● Goal of the exercise: Please give an exact copy of every line from the one holding "[495,464,549,476] Console ->" through the final line of the records below.

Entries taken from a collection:
○ ○ ○ ○

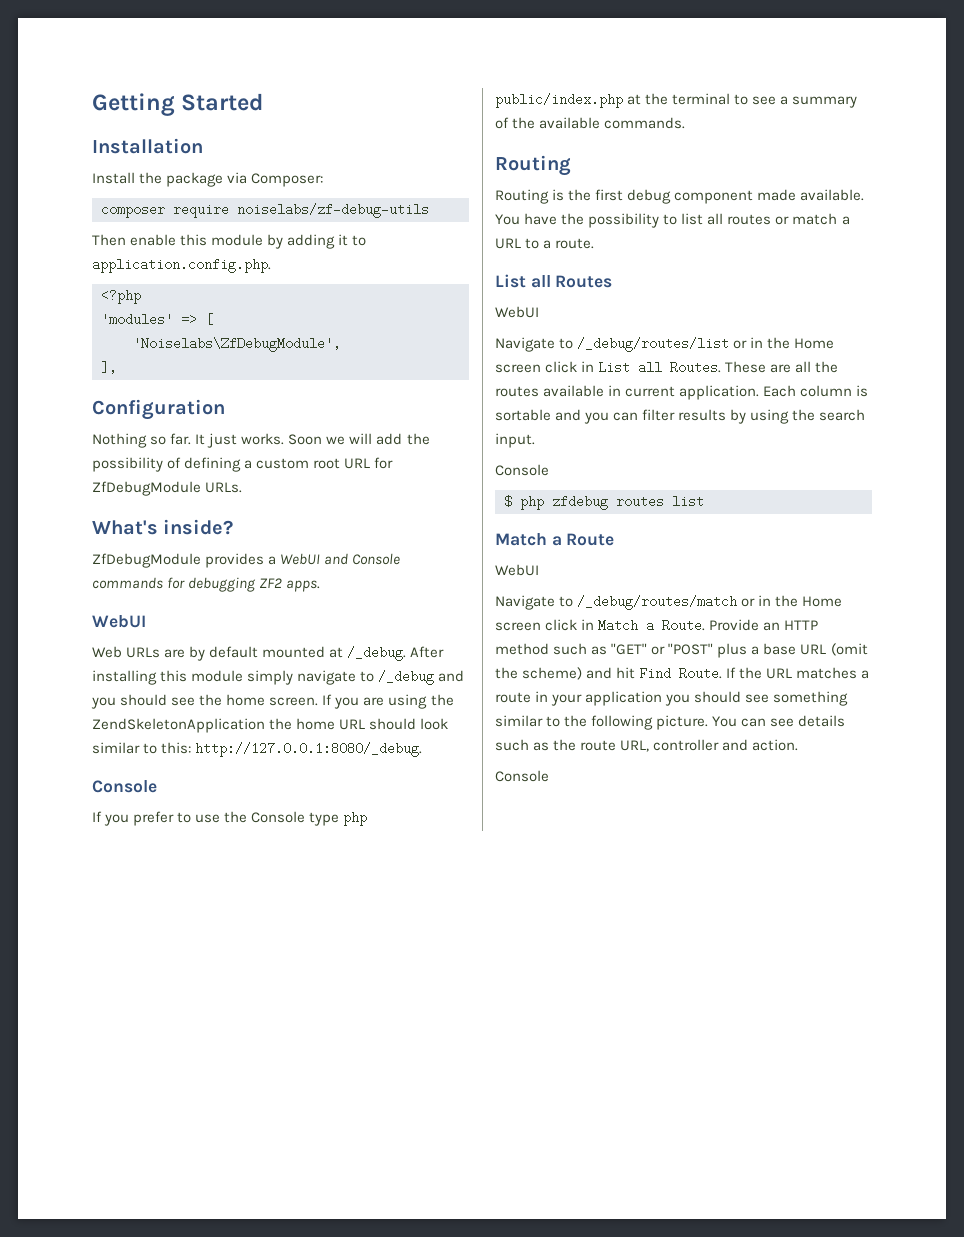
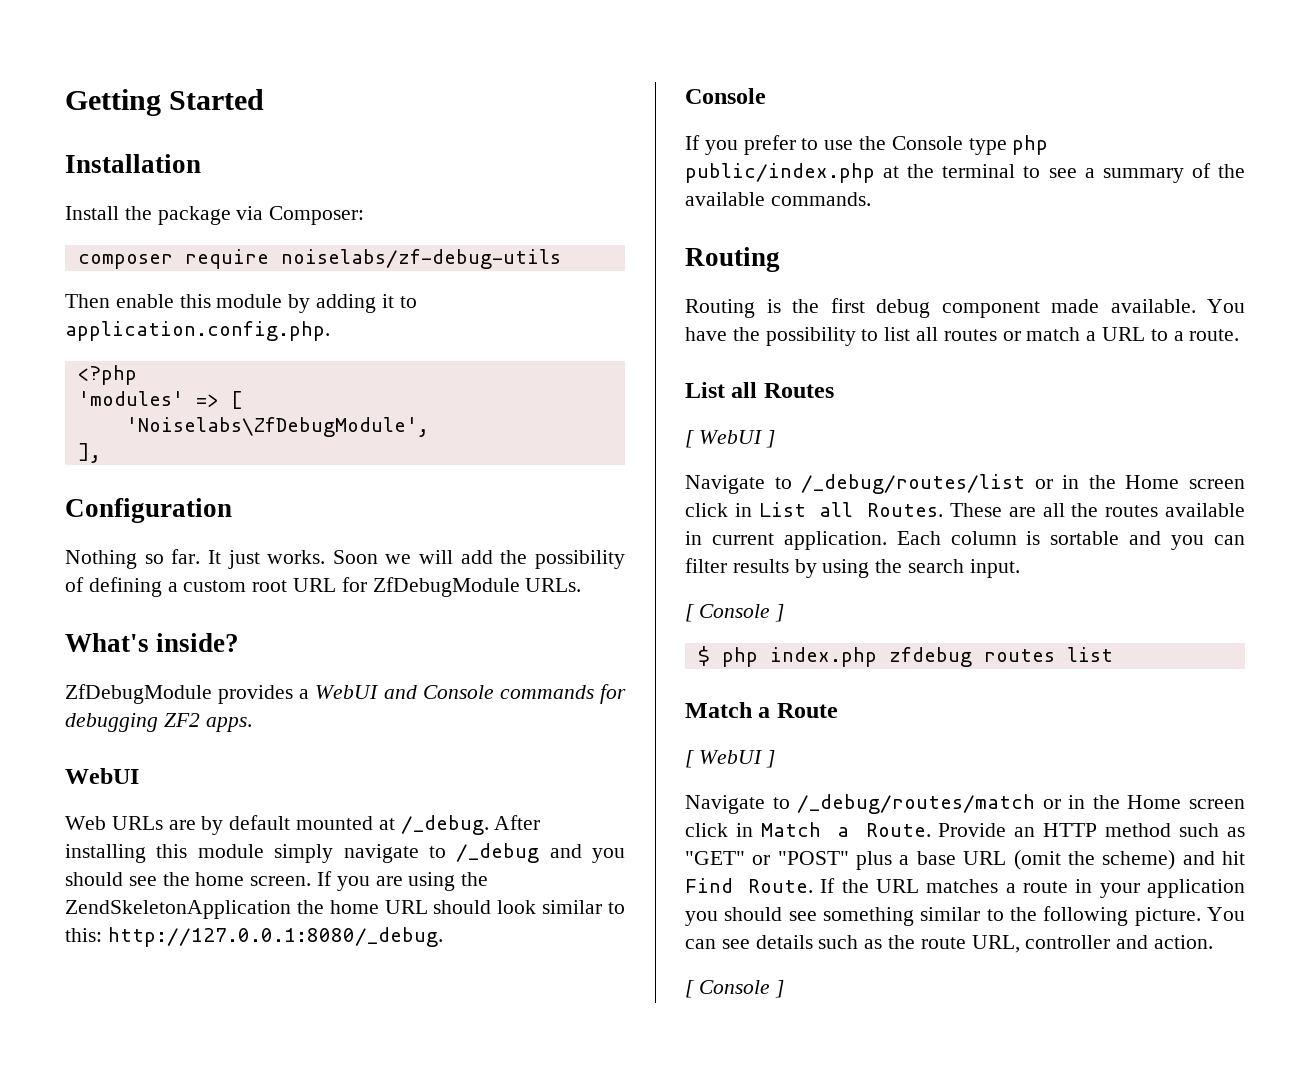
[495,306,539,318] WebUI -> [685,430,775,448] [ WebUI ]
[495,464,549,476] Console -> [685,604,784,622] [ Console ]
(544, 503) none -> [769,647,877,667] index.php
[495,564,539,576] WebUI -> [685,750,775,768] [ WebUI ]
[495,770,549,782] Console -> [685,980,784,998] [ Console ]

○ ○ ○ ○

● Result of this task:
[495,464,549,476] Console -> [685,604,784,622] [ Console ]
(544, 503) none -> [769,647,877,667] index.php
[495,564,539,576] WebUI -> [685,750,775,768] [ WebUI ]
[495,770,549,782] Console -> [685,980,784,998] [ Console ]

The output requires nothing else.